» **Aim of the exercise**:
What are the lines, copied exactly, from the one containing "6 15.00 EUR: 7" through the last line of the records below, both included?

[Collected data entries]
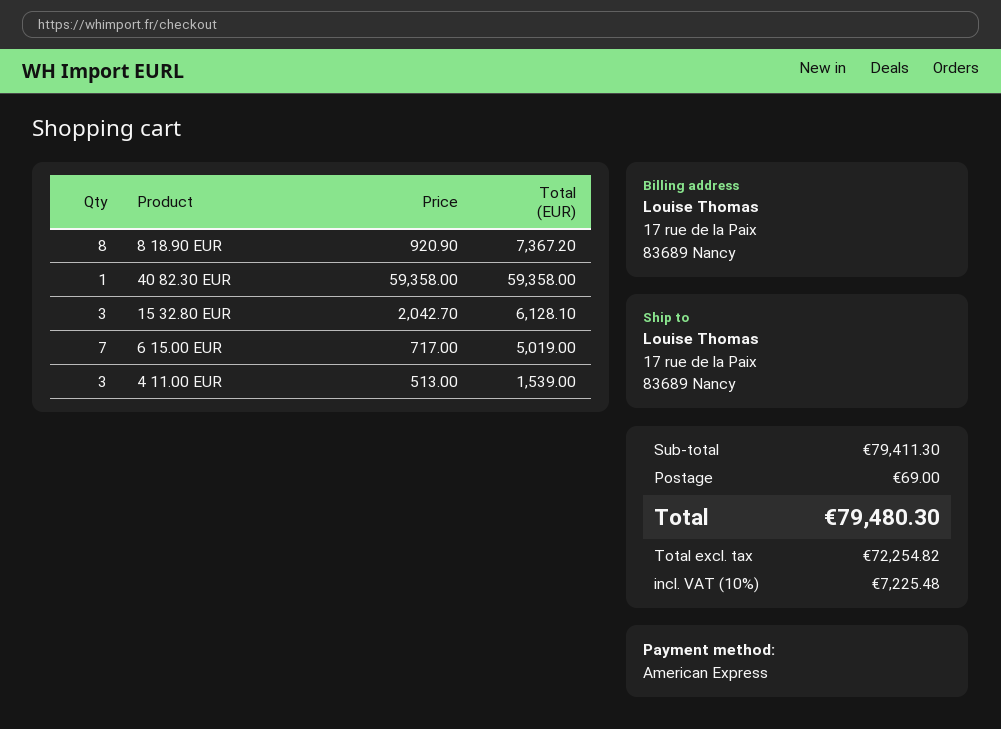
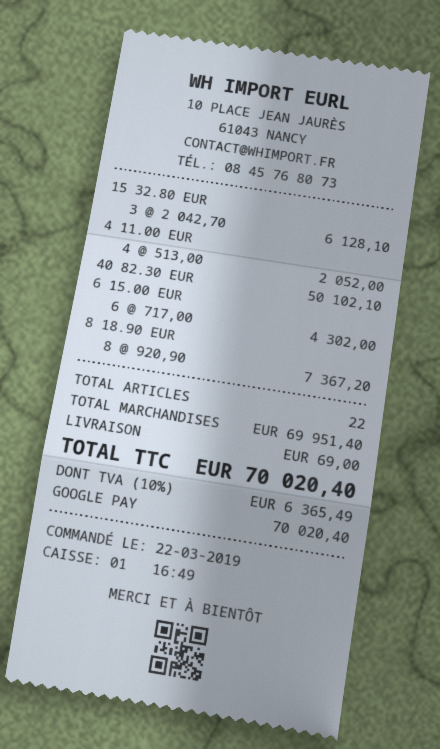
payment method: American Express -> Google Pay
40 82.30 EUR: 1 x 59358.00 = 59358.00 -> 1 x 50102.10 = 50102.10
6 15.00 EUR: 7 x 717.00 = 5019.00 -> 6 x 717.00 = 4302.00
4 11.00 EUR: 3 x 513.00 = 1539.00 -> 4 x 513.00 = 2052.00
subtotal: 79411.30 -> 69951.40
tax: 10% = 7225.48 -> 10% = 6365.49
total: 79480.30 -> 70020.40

» **Solution to this task**:
6 15.00 EUR: 7 x 717.00 = 5019.00 -> 6 x 717.00 = 4302.00
4 11.00 EUR: 3 x 513.00 = 1539.00 -> 4 x 513.00 = 2052.00
subtotal: 79411.30 -> 69951.40
tax: 10% = 7225.48 -> 10% = 6365.49
total: 79480.30 -> 70020.40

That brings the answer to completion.